Langjähriger Trump-Vertrauter Icahn wirft das Handtuch

Stand: 20.08.2017, 12:17 Uhr

Für den amerikanischen Präsidenten Donald Trump wird es immer einsamer. Am Wochenende ist auch der Investor Carl Icahn als Berater von Donald Trump zurückgetreten. Er will nicht in die Fänge der Parteipolitik geraten.

Der Investor legte in dem an Trump gerichteten Brief ebenfalls Wert auf die Feststellung: "Ich hatte niemals eine formale Position in Ihrer Administration inne und nahm auch keine Rolle im Politikbetrieb ein."

Icahn war wiederholt vorgeworfen worden, er stehe in einem Interessenkonflikt, weil seine Empfehlungen positiv für seine eigenen Geschäfte sein könnten. Verbraucherschützer hatten gefordert, Icahns Rolle zu überprüfen. Der Unternehmer und Milliardär hatte Trump früh unterstützt und gilt als Vertrauter des Präsidenten.

Beratergremien aufgelöst

Trump hatte erst am Mittwoch zwei Beratergremien mit Konzernchefs aufgelöst, nachdem mehrere Mitglieder aus Protest gegen seine Äußerungen zur rechtsextremen Gewalt in Virginia ausgetreten waren. Kurz darauf ließ der Präsident zudem Pläne zur Gründung eines Beratergremiums für die Infrastruktur fallen.

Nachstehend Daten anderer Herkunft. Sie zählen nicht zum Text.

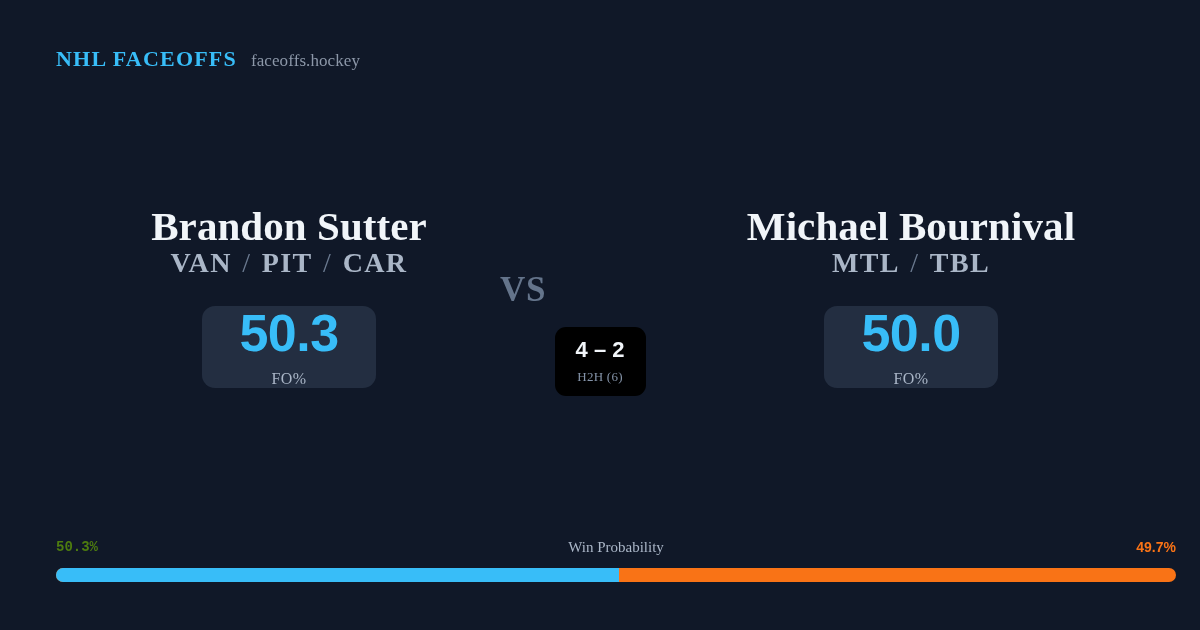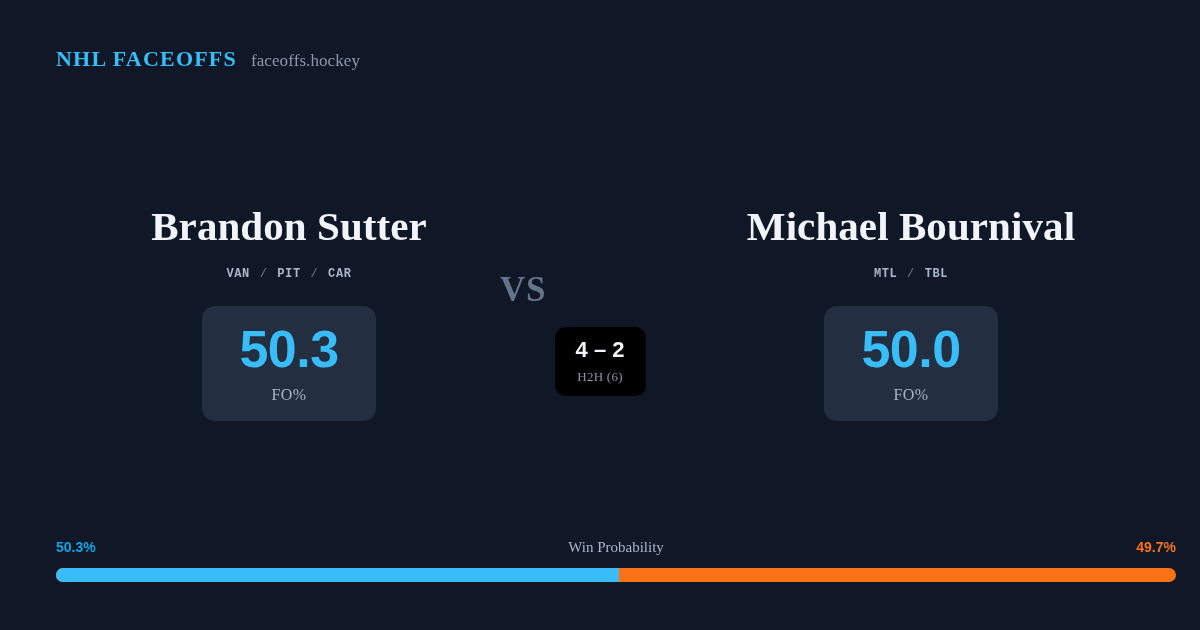--- a/index.html
+++ b/index.html
@@ -74,40 +74,39 @@
     font-weight: bold;
     color: #f1f5f9;
     line-height: 1;
     letter-spacing: 0.002em;
     white-space: nowrap;
     margin: 0;
     padding-top: 10px;
   }
 
   .team-line {
-    font-family: Liberation Mono, monospace;
-    font-size: 12px;
+    font-family: Liberation Serif, serif;
+    font-size: 28px;
     font-weight: bold;
     letter-spacing: 0.05em;
     color: #aab6c7;
-    margin-top: 20px;
     white-space: nowrap;
   }
   .team-line .sep {
     color: #6b7a90;
     font-weight: normal;
     padding: 0 2px;
   }
 
   
   .stat-card {
     position: absolute;
     top: 110px;
     width: 174px;
-    height: 115px;
+    height: 82px;
     left: 50%;
     transform: translateX(-50%);
     background: #232e41;
     border-radius: 13px;
     display: flex;
     flex-direction: column;
     align-items: center;
     justify-content: center;
   }
   .stat-value {
@@ -189,22 +188,22 @@
   .wp-left, .wp-right, .wp-title {
     position: absolute;
     top: 0;
     font-size: 14px;
     font-weight: bold;
     line-height: 20px;
     white-space: nowrap;
   }
   .wp-left {
     left: 0;
-    color: #0ea5e9;
-    font-family: Liberation Sans, sans-serif;
+    color: #4d7c0f;
+    font-family: Liberation Mono, monospace;
   }
   .wp-right {
     right: 0;
     color: #f97316;
     font-family: "Liberation Sans", sans-serif;
   }
   .wp-title {
     left: 50%;
     transform: translateX(-50%);
     color: #aab6c7;

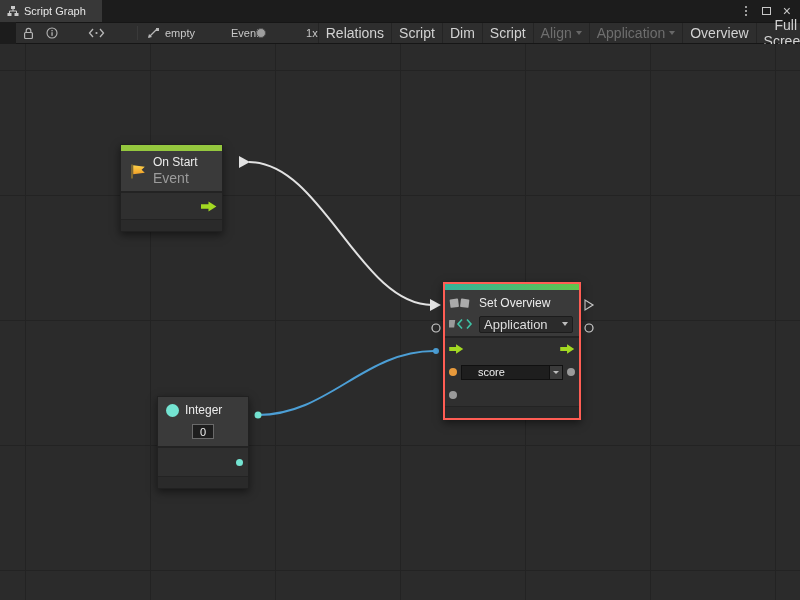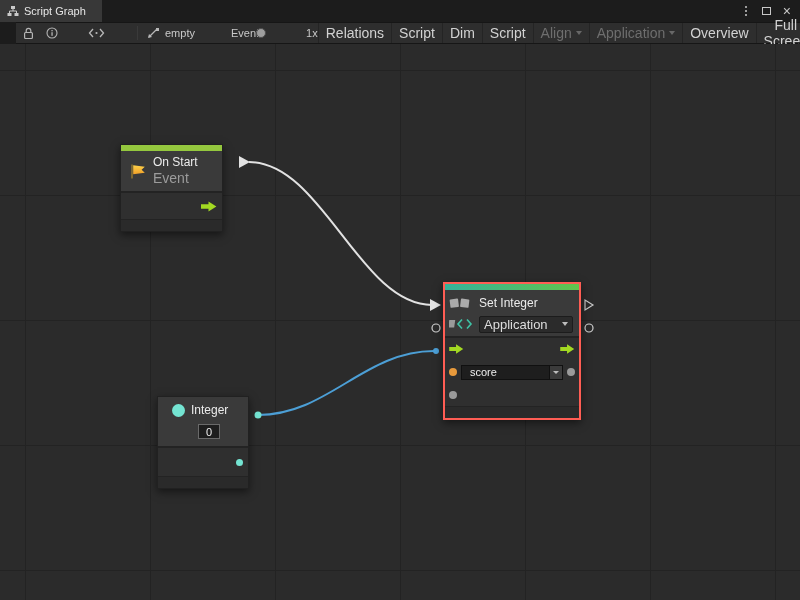--- a/index.html
+++ b/index.html
@@ -88,26 +88,26 @@
   .dd {
     height: 17px; background: #2b2b2b; border: 1px solid #1c1c1c; border-radius: 2px;
     display: flex; align-items: center; justify-content: space-between; padding: 0 4px; font-size: 13px; color: #dddddd;
   }
   .sv-body { border-top: 2px solid #232323; }
   .sv-row { display: flex; align-items: center; padding: 0 4px; }
   .r1 { height: 22px; justify-content: space-between; }
   .r2 { height: 24px; gap: 4px; }
   .r3 { height: 22px; }
   .field { flex: 1; height: 15px; background: #1e1e1e; border: 1px solid #101010; display: flex; align-items: center; }
-  .field-text { flex: 1; padding: 0 8px; font-size: 11px; color: #eeeeee; line-height: 1; }
+  .field-text { flex: 1; padding: 0 16px; font-size: 11px; color: #eeeeee; line-height: 1; }
   .field-caret { width: 13px; align-self: stretch; background: #3b3b3b; border-left: 1px solid #101010; display: flex; align-items: center; justify-content: center; }
 
   
   .int { left: 157px; top: 352px; width: 92px; border: 1px solid #212121; }
-  .int-head { background: #3a3a3a; padding: 5px 14px 7px; }
+  .int-head { background: #3a3a3a; padding: 5px 8px 7px; }
   .int-r1 { display: flex; align-items: center; gap: 6px; height: 16px; }
   .int-circle { width: 13px; height: 13px; border-radius: 50%; background: #74e4d2; }
   .int-r2 { margin: 6px 0 0 26px; }
   .val-box { width: 22px; height: 15px; background: #1e1e1e; border: 1px solid #6a6a6a; color: #eeeeee; font-size: 11px; display: flex; align-items: center; justify-content: center; }
   .int-body { height: 30px; border-top: 2px solid #232323; display: flex; align-items: center; justify-content: flex-end; padding-right: 5px; }
 </style>
 </head>
 <body>
 
 <div id="app">
@@ -240,21 +240,21 @@
 
     <div class="node sv">
       <div class="strip-sv"></div>
       <div class="sv-head">
         <span class="ticon">
           <svg width="22" height="13" viewBox="0 0 22 13">
             <rect x="1" y="2" width="8.5" height="8.5" rx="1" fill="#ababab" transform="rotate(-7 5 6)"></rect>
             <rect x="11.5" y="2" width="8.5" height="8.5" rx="1" fill="#ababab" transform="rotate(7 16 6)"></rect>
           </svg>
         </span>
-        <span>Set Integer</span>
+        <span>Set Overview</span>
         <span class="ticon">
           <svg width="24" height="12" viewBox="0 0 24 12">
             <rect x="0.5" y="2" width="6" height="7.5" fill="#9a9a9a" transform="skewX(-8)"></rect>
             <polyline points="13,1.5 9,6 13,10.5" fill="none" stroke="#3fc3a6" stroke-width="1.6"></polyline>
             <polyline points="18,1.5 22,6 18,10.5" fill="none" stroke="#3fc3a6" stroke-width="1.6"></polyline>
           </svg>
         </span>
         <div class="dd">
           <span>Application</span>
           <span class="caret"></span>

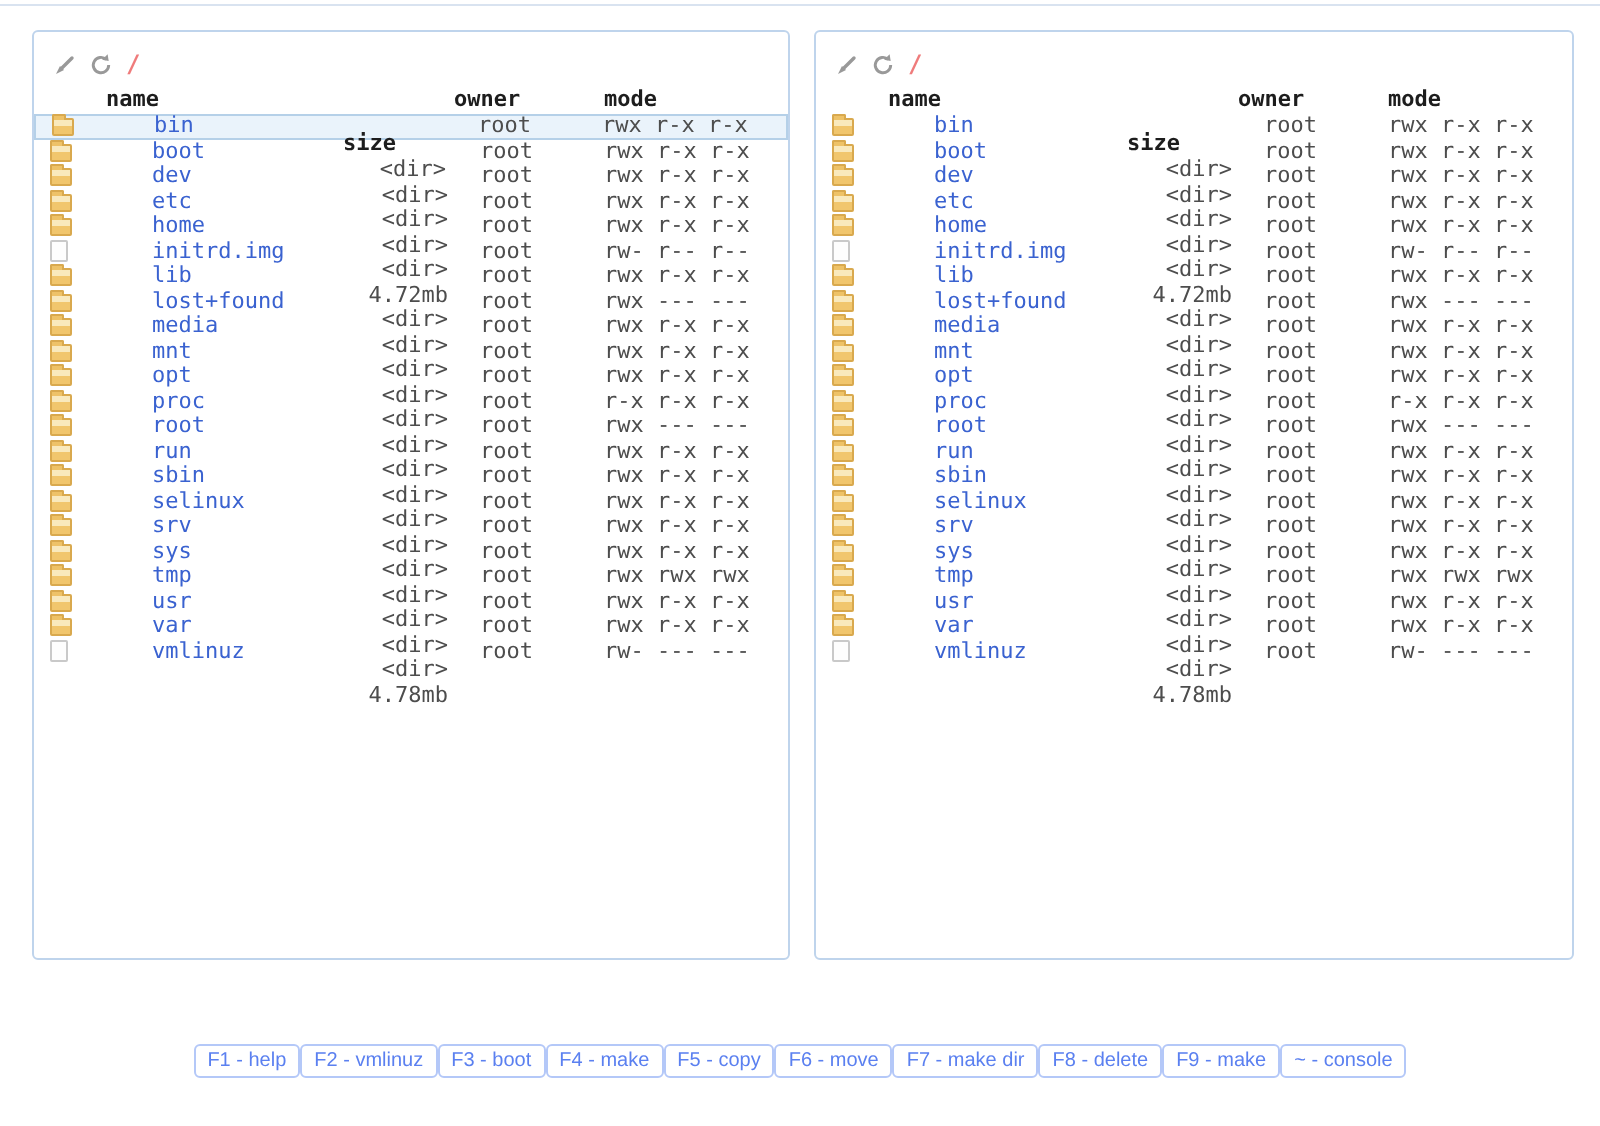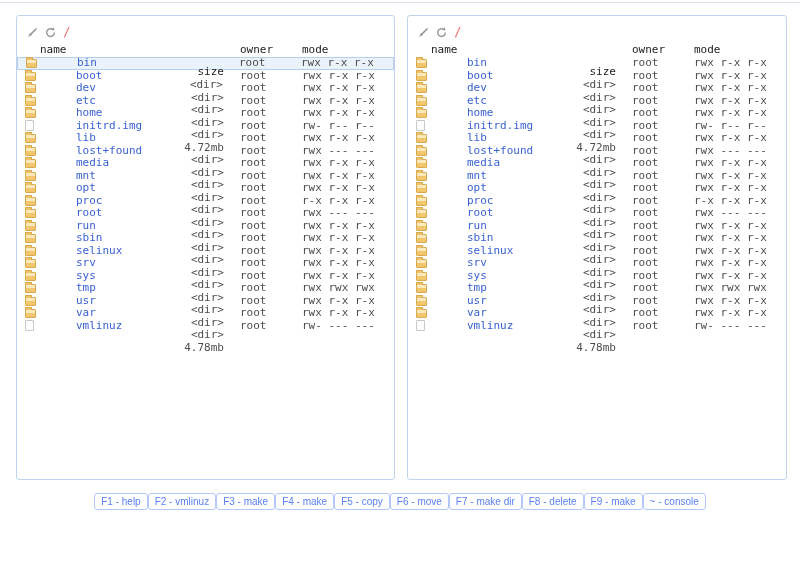--- a/index.html
+++ b/index.html
@@ -17,21 +17,21 @@
 
   .pathbar { display:flex; align-items:center; gap:7px;
              margin:9px 0 4px 10px; height:14px; }
   .pathbar .icon { display:inline-flex; width:11px; height:11px;
                    align-items:center; justify-content:center; cursor:pointer; }
   .path-link { color:#ef7b7b; font-size:12px; font-weight:bold;
                text-decoration:none; cursor:pointer; }
 
   .hdr, .row { display:flex; align-items:center;
                padding:0 6px 0 8px; font-size:11px; line-height:12px; }
-  .hdr { height:14px; font-weight:normal; color:#1d1d1d; }
+  .hdr { height:14px; font-weight:bold; color:#1d1d1d;gap:13px; }
   .row { height:12.5px; border-top:1px solid transparent;
          border-bottom:1px solid transparent; cursor:pointer; }
   .row.selected { background:#eaf3fb; border:1px solid #b5d0e8; }
 
   .c-icon  { width:15px; flex:0 0 15px; display:flex; align-items:center; }
   .c-name  { flex:1 1 auto; white-space:nowrap; overflow:hidden; }
   .c-size  { flex:0 0 62px; text-align:right; margin-right:16px;
              white-space:pre; color:#4d4d4d;margin-top:44px; }
   .c-owner { flex:0 0 62px; white-space:pre; color:#4d4d4d; }
   .c-mode  { flex:0 0 86px; white-space:pre; color:#4d4d4d; }
@@ -42,21 +42,21 @@
   .glyph-folder { width:11px; height:9px; position:relative; margin-top:1px;
                   background:linear-gradient(#f9e9bc 42%, #f1c66d 42%);
                   border:1px solid #d9a94e; border-radius:1px; }
   .glyph-folder::before { content:""; position:absolute; top:-3px; left:-1px;
                   width:5px; height:2px; background:#eec267;
                   border:1px solid #d9a94e; border-bottom:none;
                   border-radius:1px 1px 0 0; }
   .glyph-file { width:9px; height:11px; background:#fdfdfd;
                 border:1px solid #c9c9c9; border-radius:1px; }
 
-  .fkeys { position:absolute; top:491px; left:0; width:800px; height:20px;
+  .fkeys { position:absolute; top:520px; left:0; width:800px; height:20px;
            display:flex; justify-content:center; align-items:center; }
   .fkeys button { font-family:"Liberation Sans", sans-serif; font-size:10px;
                   color:#5b80f0; background:#fff; border:1px solid #b4c8f8;
                   border-radius:3px; padding:2px 6px; min-width:48px;
                   text-align:center; cursor:pointer; white-space:nowrap; }
 </style>
 </head>
 <body>
 
 <div class="stage">
@@ -508,21 +508,21 @@
             <span class="c-size">4.78mb</span>
             <span class="c-owner">root</span>
             <span class="c-mode">rw- --- ---</span>
           </div>
         </div>
   </div>
 </div>
   <div class="fkeys" id="fkeys">
       <button>F1 - help</button>
       <button>F2 - vmlinuz</button>
-      <button>F3 - make</button>
+      <button>F3 - boot</button>
       <button>F4 - make</button>
       <button>F5 - copy</button>
       <button>F6 - move</button>
       <button>F7 - make dir</button>
       <button>F8 - delete</button>
       <button>F9 - make</button>
       <button>~ - console</button>
     </div>
 </div>
 

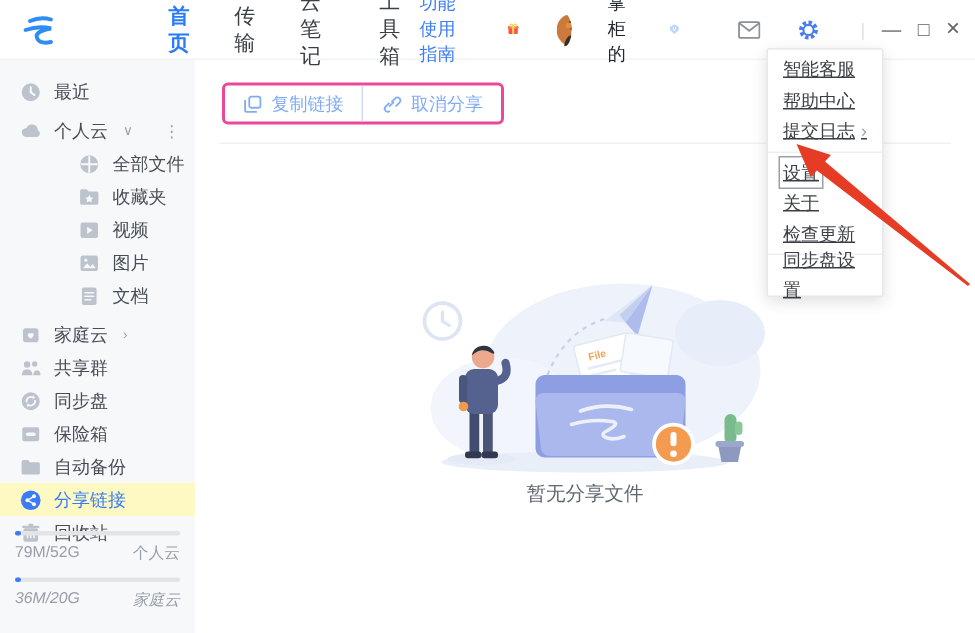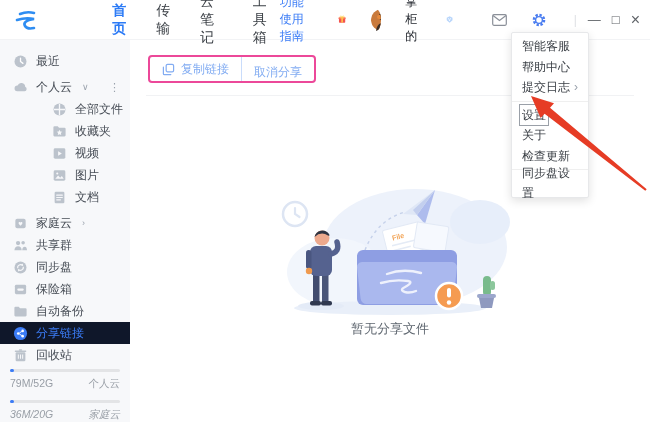--- a/index.html
+++ b/index.html
@@ -23,40 +23,40 @@
 
   
   .workspace { display:flex; height:382px; }
   .sidebar { width:130px; background:#f7f8fa; position:relative; padding-top:10px; flex:none; }
   .main { flex:1; background:#fff; position:relative; }
 
   
   .side-item { height:22px; display:flex; align-items:center; gap:8px; padding-left:13px; color:#474d56; cursor:pointer; position:relative; }
   .side-item.lv2 { padding-left:52px; }
   .side-item.gap-top { margin-top:4px; }
-  .side-item.active { background:#0f172a; color:#3b7cf6; }
+  .side-item.active { background:#fef9c3; color:#3b7cf6; }
   .side-item svg { flex:none; }
   .caret { color:#9aa2ac; font-size:9px; margin-left:2px; }
   .more-dots { position:absolute; right:10px; color:#9aa2ac; font-size:11px; letter-spacing:0; }
-  .storage { position:absolute; left:0; right:0; bottom:0; padding:0 10px; }
+  .storage { position:absolute; left:0; right:0; bottom:15px; padding:0 10px; }
   .st-bar { height:3px; background:#e3e4e6; border-radius:2px; margin-bottom:5px; position:relative; }
   .st-fill { position:absolute; left:0; top:0; bottom:0; width:4px; background:#3b7cf6; border-radius:2px; }
   .st-row { display:flex; justify-content:space-between; font-size:10.5px; color:#989ea6; margin-bottom:9px; }
 
   
   .toolbar { padding:15px 18px 10px; }
   .btn-group { display:inline-flex; border:2px solid #ec4899; border-radius:4px; background:#fff; }
   .tb-btn { display:flex; align-items:center; gap:6px; height:24px; padding:0 12px; font-size:12px; color:#82acf2; cursor:pointer; }
-  .tb-btn + .tb-btn { border-left:1px solid #c9dcfb;flex-direction:column; }
+  .tb-btn + .tb-btn { border-left:1px solid #c9dcfb; }
   .main-divider { border-top:1px solid #f1f2f4; margin:2px 16px 0; }
   .empty-state { position:absolute; left:50%; top:122px; transform:translateX(-50%); text-align:center; }
   .empty-text { margin-top:0; font-size:13px; color:#5f6770; }
 
   
-  .dropdown { position:absolute; left:511px; top:32px; width:78px; background:#fff; border:1px solid #e7e8ea; box-shadow:0 3px 10px rgba(0,0,0,.12); border-radius:2px; padding:3px 0; z-index:20; }
+  .dropdown { position:absolute; left:511px; top:32px; width:78px; background:#fff; border:1px solid #e7e8ea; box-shadow:0 3px 10px rgba(0,0,0,.12); border-radius:2px; padding:3px 0; z-index:20;text-decoration:underline; }
   .menu-item { height:20.5px; line-height:20.5px; padding:0 10px; font-size:12px; color:#3a3f45; cursor:pointer; display:flex; justify-content:space-between; align-items:center; }
   .menu-item .sub-arrow { color:#9aa2ac; font-size:12px; }
   .menu-divider { border-top:1px solid #efefef; margin:3px 0; }
   .anno-box { border:1px solid #9aa0a8; padding:0 2px; margin-left:-3px; }
 
   .annotation-arrow { position:absolute; left:520px; top:88px; z-index:30; pointer-events:none; }
 </style>
 </head>
 <body>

Trump hat angekündigt, eine Billion Dollar in den Bau, die Modernisierung oder die Reparatur etwa von Straßen, Brücken und Flughäfen zu stecken. Das Vorhaben zählt zu seinen wichtigen Vorhaben neben einer Gesundheits- und einer Steuerreform. Analysten sind aber skeptisch, ob Trump angesichts zahlreicher Querelen seine Pläne wird umsetzen können. An den US-Börsen gaben die Kurse zuletzt deshalb nach. Am Freitag feuerte Trump mit Steve Bannon zudem seinen umstrittensten Berater im Weißen Haus.